Without the images, output every record exactly as it appears.

- _Records to process_:
• • • •

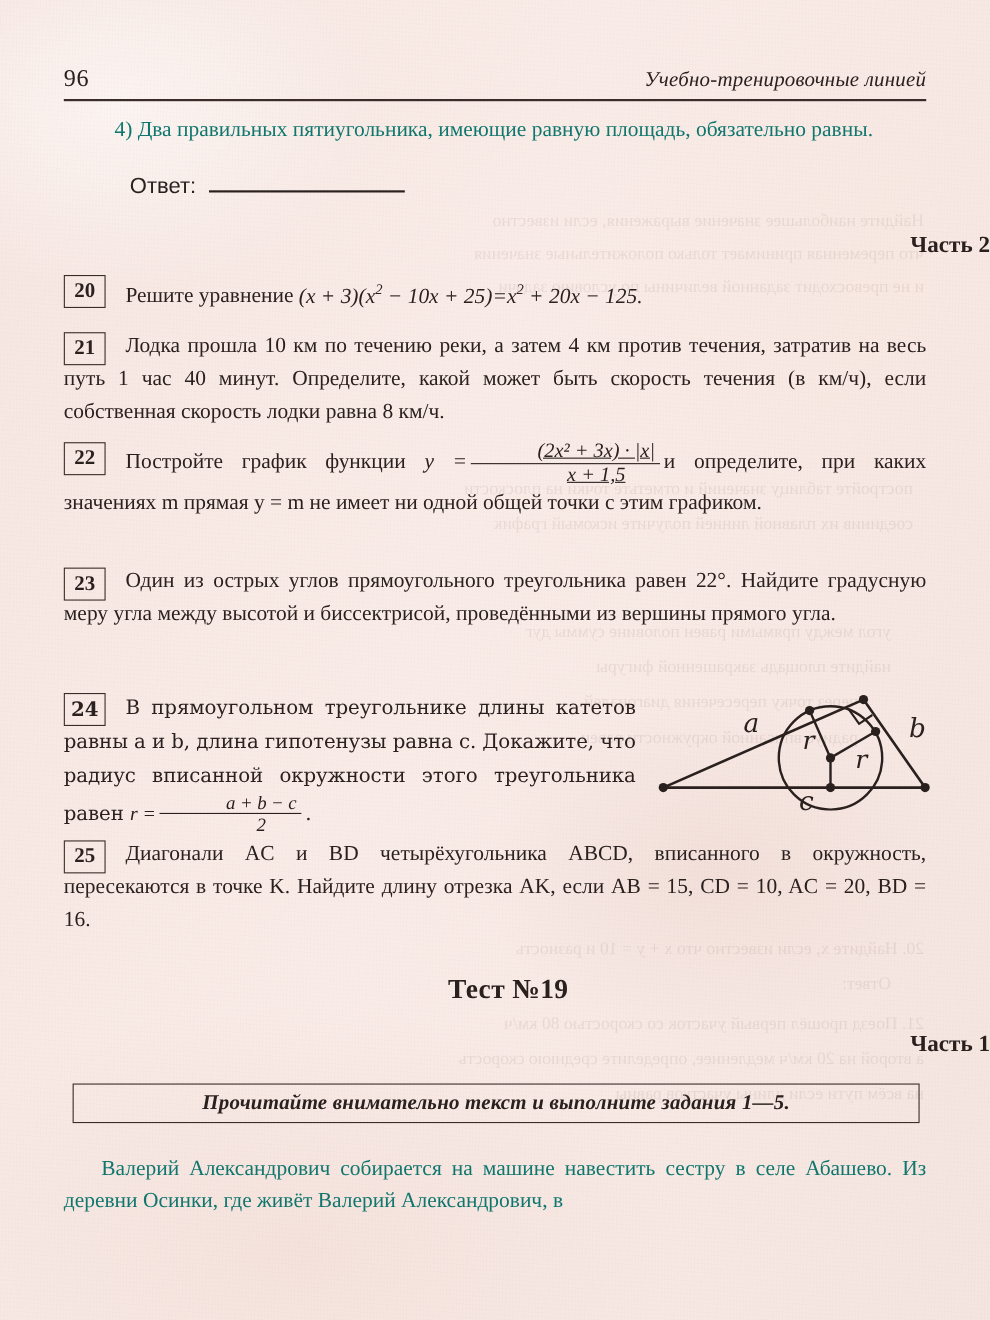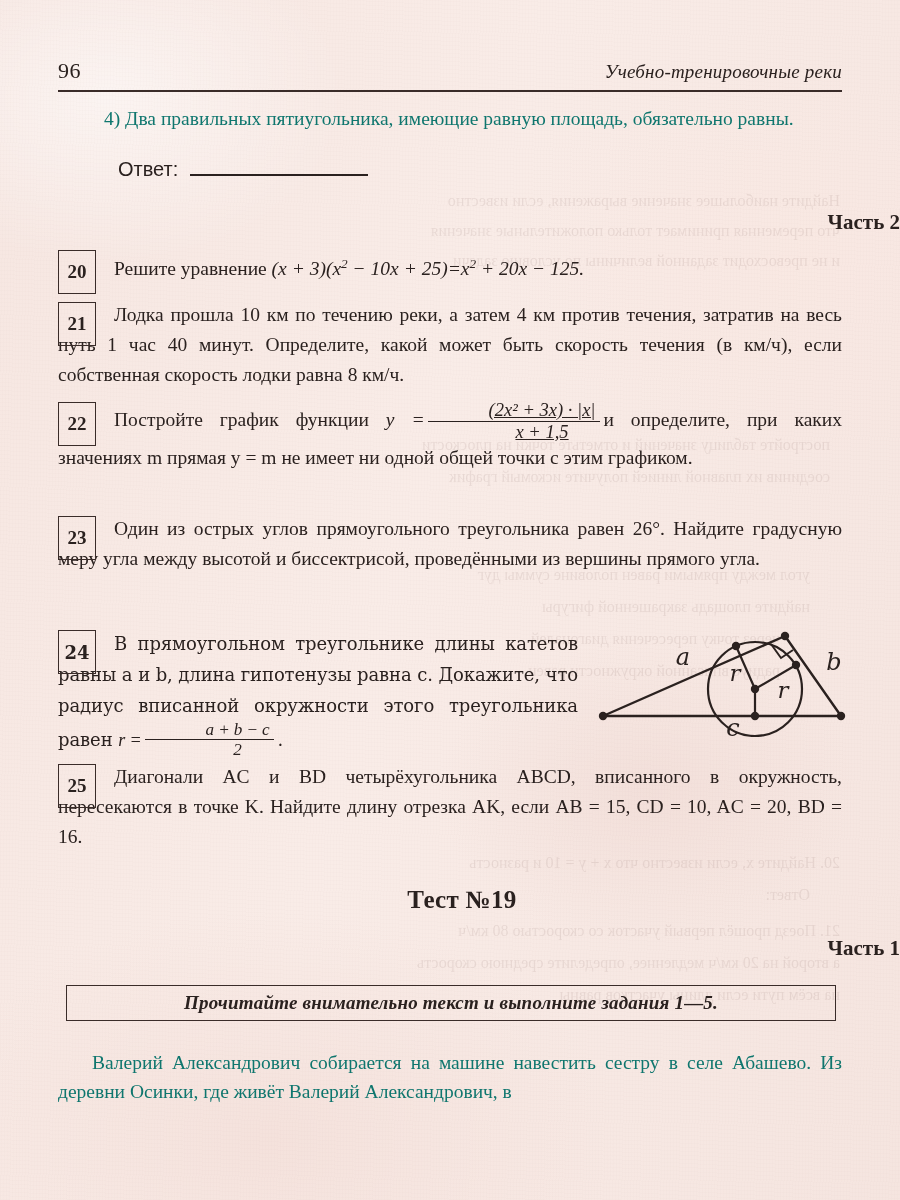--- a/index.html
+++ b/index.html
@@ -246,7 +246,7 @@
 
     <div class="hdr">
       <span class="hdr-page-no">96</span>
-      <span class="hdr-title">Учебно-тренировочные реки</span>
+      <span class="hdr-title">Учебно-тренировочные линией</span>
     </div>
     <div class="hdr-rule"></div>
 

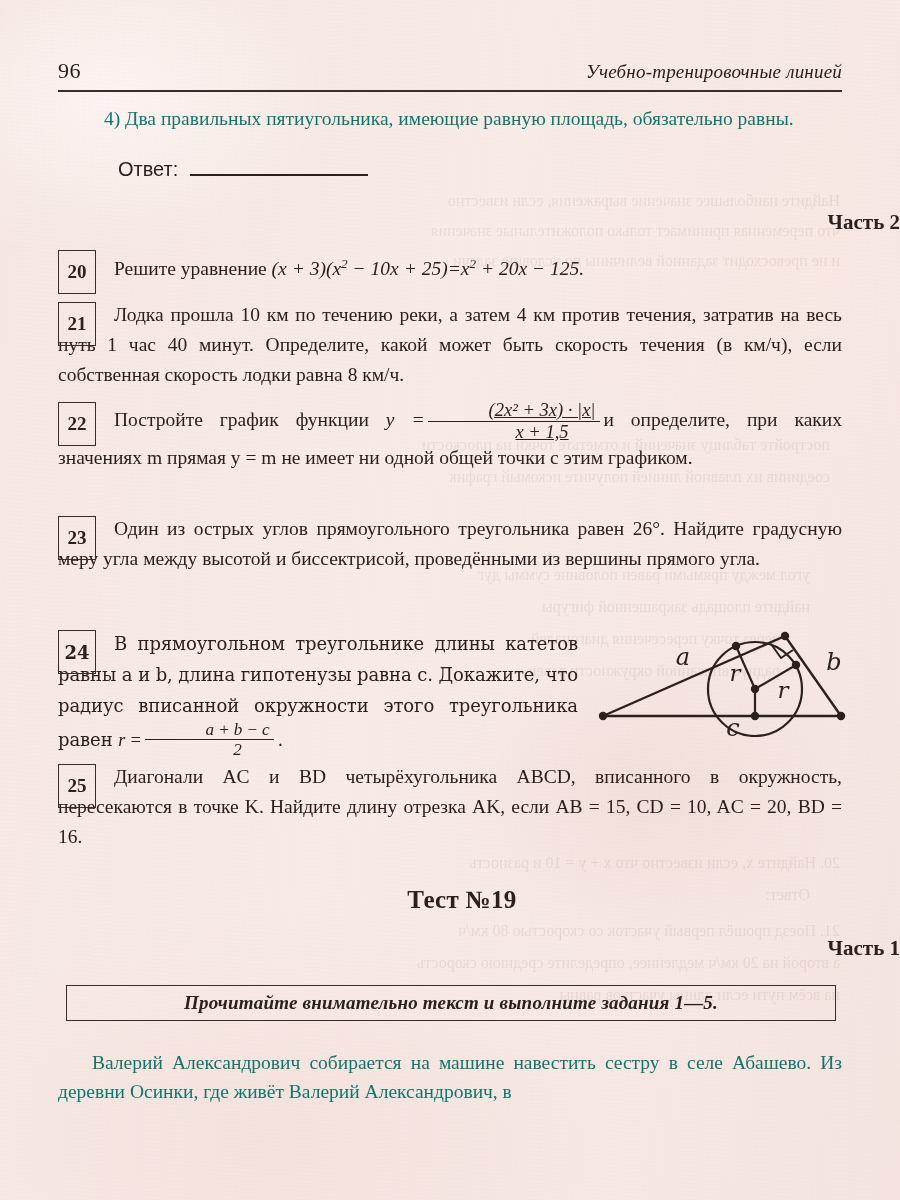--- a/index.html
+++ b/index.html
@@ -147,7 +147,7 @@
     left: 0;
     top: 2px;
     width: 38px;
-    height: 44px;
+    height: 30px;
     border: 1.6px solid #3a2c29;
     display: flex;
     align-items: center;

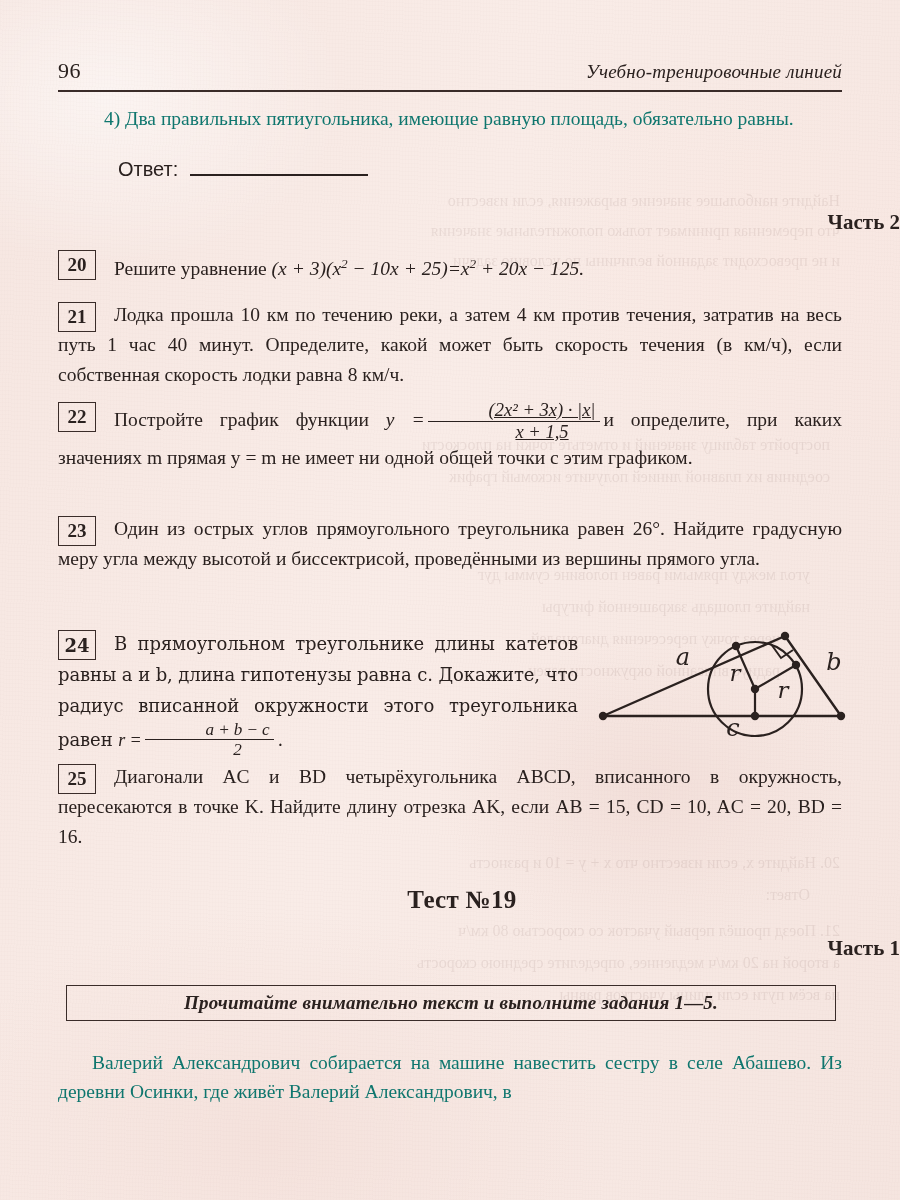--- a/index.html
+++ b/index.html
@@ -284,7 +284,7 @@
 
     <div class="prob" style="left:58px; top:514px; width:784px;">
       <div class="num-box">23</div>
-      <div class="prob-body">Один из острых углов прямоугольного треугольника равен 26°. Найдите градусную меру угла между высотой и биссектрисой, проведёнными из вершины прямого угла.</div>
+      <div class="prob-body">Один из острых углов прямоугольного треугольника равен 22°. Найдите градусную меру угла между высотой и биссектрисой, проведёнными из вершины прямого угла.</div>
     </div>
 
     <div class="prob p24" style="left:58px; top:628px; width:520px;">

• • • •

- _The completed task_:
--- a/index.html
+++ b/index.html
@@ -246,7 +246,7 @@
 
     <div class="hdr">
       <span class="hdr-page-no">96</span>
-      <span class="hdr-title">Учебно-тренировочные реки</span>
+      <span class="hdr-title">Учебно-тренировочные линией</span>
     </div>
     <div class="hdr-rule"></div>
 

--- a/index.html
+++ b/index.html
@@ -147,7 +147,7 @@
     left: 0;
     top: 2px;
     width: 38px;
-    height: 44px;
+    height: 30px;
     border: 1.6px solid #3a2c29;
     display: flex;
     align-items: center;

--- a/index.html
+++ b/index.html
@@ -284,7 +284,7 @@
 
     <div class="prob" style="left:58px; top:514px; width:784px;">
       <div class="num-box">23</div>
-      <div class="prob-body">Один из острых углов прямоугольного треугольника равен 26°. Найдите градусную меру угла между высотой и биссектрисой, проведёнными из вершины прямого угла.</div>
+      <div class="prob-body">Один из острых углов прямоугольного треугольника равен 22°. Найдите градусную меру угла между высотой и биссектрисой, проведёнными из вершины прямого угла.</div>
     </div>
 
     <div class="prob p24" style="left:58px; top:628px; width:520px;">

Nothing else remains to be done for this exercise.